::: MATERIALS PROVIDED

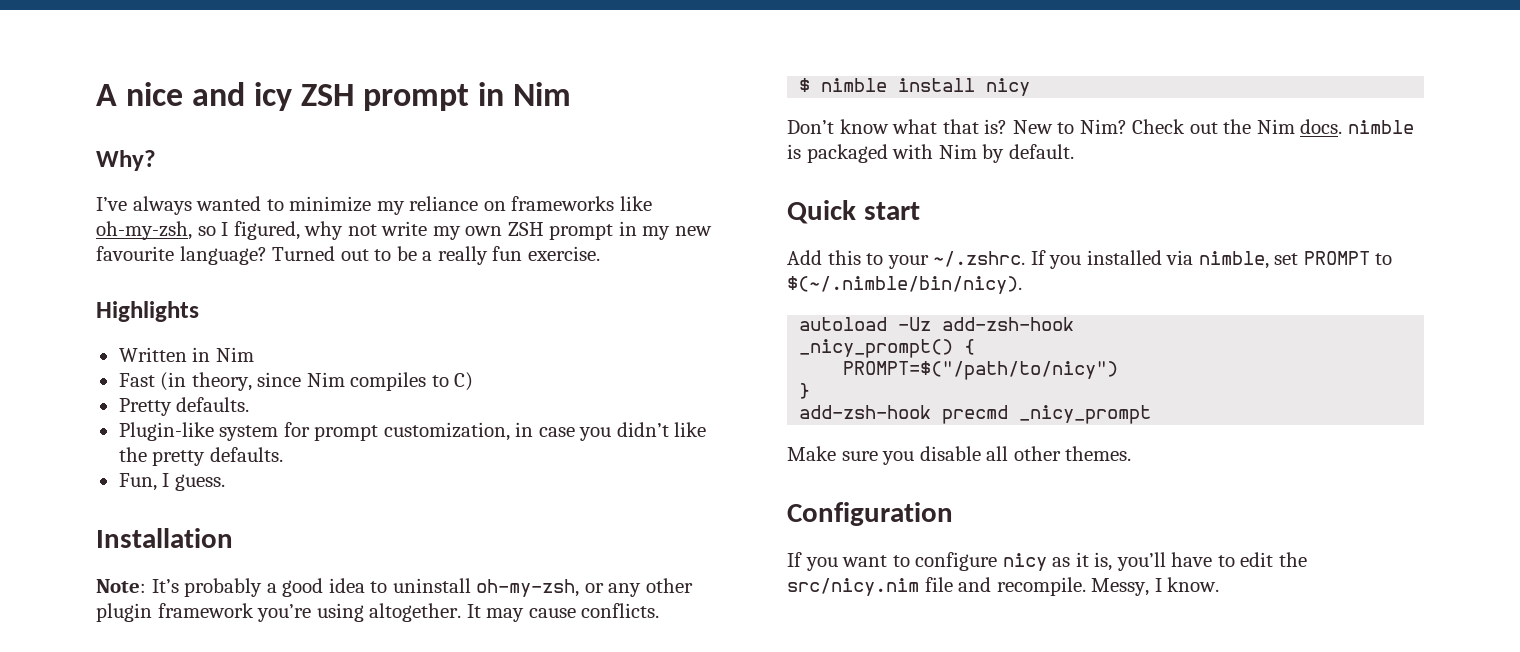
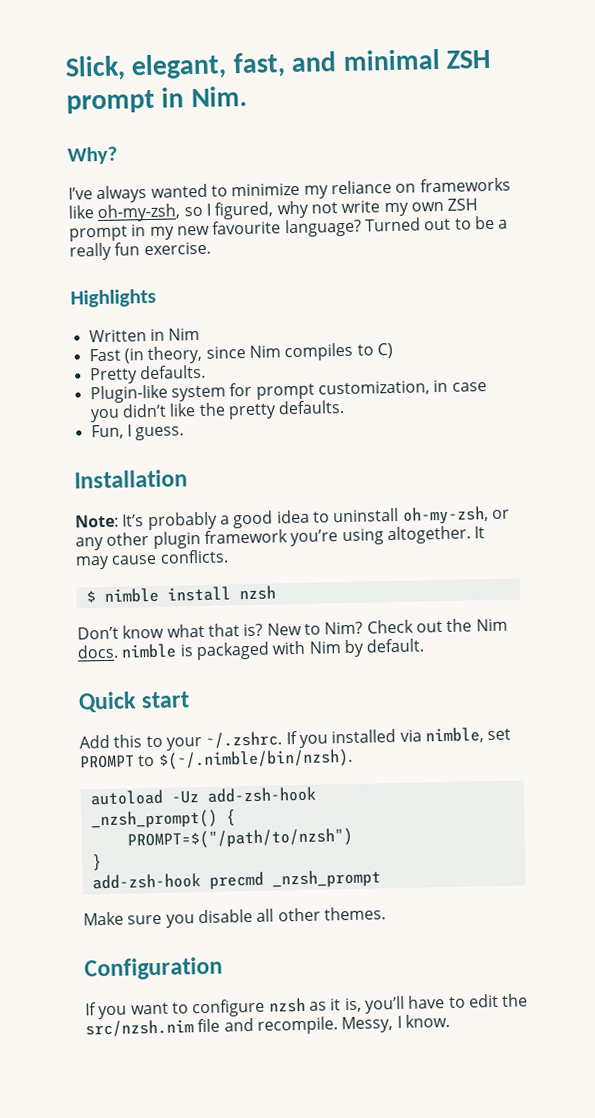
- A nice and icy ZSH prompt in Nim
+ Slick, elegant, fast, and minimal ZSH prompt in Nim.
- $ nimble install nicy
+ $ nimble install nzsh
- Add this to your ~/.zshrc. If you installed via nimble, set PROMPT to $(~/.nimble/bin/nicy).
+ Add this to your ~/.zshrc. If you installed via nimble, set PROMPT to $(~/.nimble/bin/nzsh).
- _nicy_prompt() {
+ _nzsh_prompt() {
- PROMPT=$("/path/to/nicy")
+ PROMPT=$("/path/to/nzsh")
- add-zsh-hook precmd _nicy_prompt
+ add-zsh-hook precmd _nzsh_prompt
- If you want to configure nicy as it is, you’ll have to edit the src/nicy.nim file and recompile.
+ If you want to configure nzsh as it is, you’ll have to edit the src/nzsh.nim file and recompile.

::::::

#### TASK INSTRUCTIONS:
Take the listing and print it again exactly, but without any pictures.

#### WRITTEN ANSWER:
- A nice and icy ZSH prompt in Nim
+ Slick, elegant, fast, and minimal ZSH prompt in Nim.
- $ nimble install nicy
+ $ nimble install nzsh
- Add this to your ~/.zshrc. If you installed via nimble, set PROMPT to $(~/.nimble/bin/nicy).
+ Add this to your ~/.zshrc. If you installed via nimble, set PROMPT to $(~/.nimble/bin/nzsh).
- _nicy_prompt() {
+ _nzsh_prompt() {
- PROMPT=$("/path/to/nicy")
+ PROMPT=$("/path/to/nzsh")
- add-zsh-hook precmd _nicy_prompt
+ add-zsh-hook precmd _nzsh_prompt
- If you want to configure nicy as it is, you’ll have to edit the src/nicy.nim file and recompile.
+ If you want to configure nzsh as it is, you’ll have to edit the src/nzsh.nim file and recompile.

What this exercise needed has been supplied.